Arafat announces security shake-up amid turmoil
Prime Minister Qorei's resignation offer refused
JERUSALEM (CNN) -- Yasser Arafat vowed to reorganize the Palestinian Authority's security setup Saturday amid turmoil that included the offered resignation of Prime Minister Ahmed Qorei.
Hundreds of members of Arafat's Fatah movement demonstrated against the security restructuring.
Also Saturday, a state of emergency was declared in Gaza, where militants carried out three separate abductions Friday before releasing the captives in exchange for having their demands addressed.
In his resignation letter, Qorei cited failed peace efforts and "a state of chaos" in areas where the authority should maintain peace.
Arafat, the Palestinian Authority president, has urged Qorei to stay in his post.
"The prime minister has the full right to resign or continue his work," Arafat spokesman Nabil Abu Rudeineh told reporters. "But he has the full confidence of President Arafat. So far, President Arafat urged him to continue in his job for the benefit of the Palestinian people."
Palestinian chief negotiator Saeb Erakat said the majority of Qorei's Cabinet asked him to withdraw the resignation. They argued that his departure would add to the chaos.
After an emergency session with his Cabinet, Qorei told reporters, "The government is constantly meeting, there is a crisis, there is a state of chaos in the security situation."
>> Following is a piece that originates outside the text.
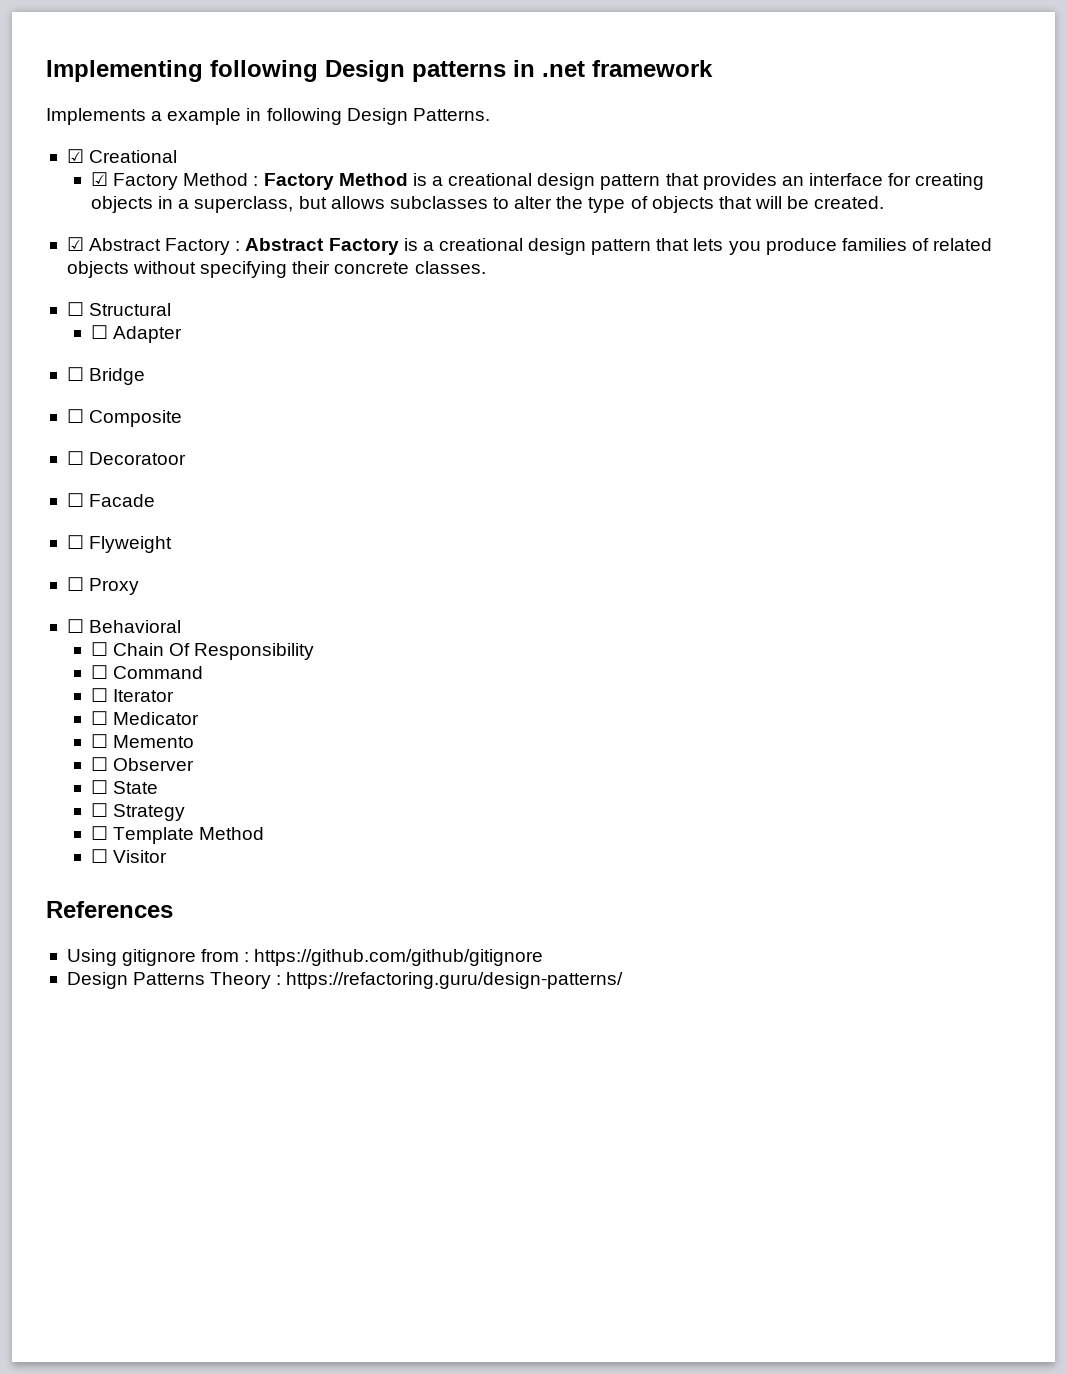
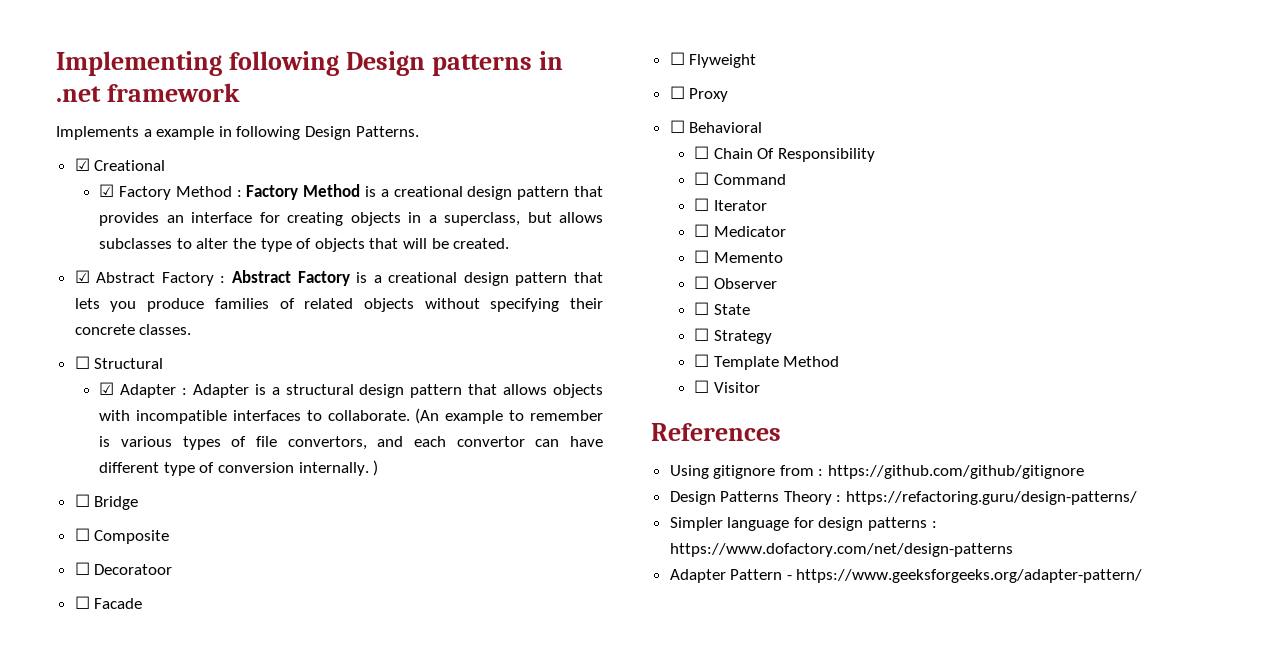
[91,325,183,343] ☐ Adapter -> [99,382,603,398] [99,408,603,424] [99,436,603,450] [99,460,379,476] ☑ Adapter : Adapter is a structural design pattern that allows objects with incompatible interfaces to collaborate. (An example to remember is various types of file convertors, and each convertor can have different type of conversion internally. )
(624, 980) none -> [669,517,937,531] [669,543,1013,557] [669,569,1143,583] // Simpler language for design patterns : https://www.dofactory.com/net/design-patterns // Adapter Pattern - https://www.geeksforgeeks.org/adapter-pattern/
Erakat echoed those comments.
"Deliberations are going on at all levels. And I hope we can exert every possible effort in order to deal with the problems facing our society," Erakat said. "We have seen a grave deterioration in the Gaza Strip, lawlessness, and we hope the rule of law can be re-established using a series of comprehensive steps."
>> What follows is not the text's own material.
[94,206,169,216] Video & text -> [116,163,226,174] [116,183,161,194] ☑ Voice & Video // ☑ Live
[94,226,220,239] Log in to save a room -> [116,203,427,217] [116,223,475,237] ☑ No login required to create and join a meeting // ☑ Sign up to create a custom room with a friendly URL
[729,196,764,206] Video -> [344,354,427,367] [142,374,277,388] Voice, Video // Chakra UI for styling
Qorei has been prime minister since September 2003, when the first Palestinian prime minister, Mahmoud Abbas, resigned after four months on the job. Abbas complained he could not take necessary steps because Arafat would not cede control over security or finances.
Qorei's resignation cited three chief reasons for the move: failed efforts to revive the peace process with Israel; increased poverty among Palestinians, which the Palestinian Authority has failed to counteract; and continued lawlessness and chaos in areas overseen by the authority.
When Cabinet members were originally appointed, fighting the lawlessness was the top item on their agenda.
A meeting between Arafat and national security officials was scheduled for Sunday, and another Cabinet meeting was scheduled for Monday.
Part of the agenda is to discuss a promise Arafat made Saturday to consolidate more than 12 security agencies into three -- national security, armed forces and police.
Arafat also announced he was replacing the head of national security, Abdel Razzek al-Majeida, with Musa Arafat -- the Palestinian leader's cousin, who also heads military intelligence.
That announcement sparked heated protests Saturday.
Leaders of Fatah in southern Gaza resigned in protest, and hundreds of Fatah members took to the streets, chanting "Say no to Musa Arafat."
The demonstrators distributed a leaflet saying "don't replace corruption with more corruption."
Musa Arafat told reporters, "I will do my utmost to change things with the help of my colleagues in order to have a stable and secure homeland."
Arafat also replaced police chief Ghazi al-Jabali with Saeb el-Ajez on Saturday, hours after al-Jabali was released by captors who demanded that he be fired.
The Jenin Brigades -- which has links to Fatah and also to an umbrella group of militants called the Popular Resistance Committee -- claimed responsibility for kidnapping al-Jabali in Gaza City.
A spokesman said the group was assured al-Jabali would be removed from his post within 72 hours, and that he would be investigated on allegations of embezzlement and corruption.
Kidnappers to present demands
Shortly after al-Jabali was abducted, Khalid Abu al-Ola, head of the district coordination office at the Khan Yunis refugee camp, was kidnapped by Palestinians who said they wanted to be hired by the Palestinian Authority security apparatus but that al-Ola was hiring only his relatives.
The group Abu al Reesh claimed responsibility for kidnapping al-Ola.
The same group also claimed responsibility for abducting four French nationals and a Palestinian who were working to restore electricity at Khan Yunis. They were taken to the office of the Red Crescent at the camp, Palestinian security sources said.
"We want to bring European attention to the crisis of the Palestinian people and the demolition of Palestinian houses," said Abu Haroun, who said he is a member of Abu al Reesh.
Abu al Reesh released all of its captives Saturday after its members were told they could present a list of demands to Arafat by phone, Palestinian security sources said.
The group released a statement saying it would demand an end to corruption within the Palestinian Authority; a pledge to place the right people in the right positions; the establishment of a fair judicial system; and monthly payments to families of Palestinians killed or held prisoner by Israel.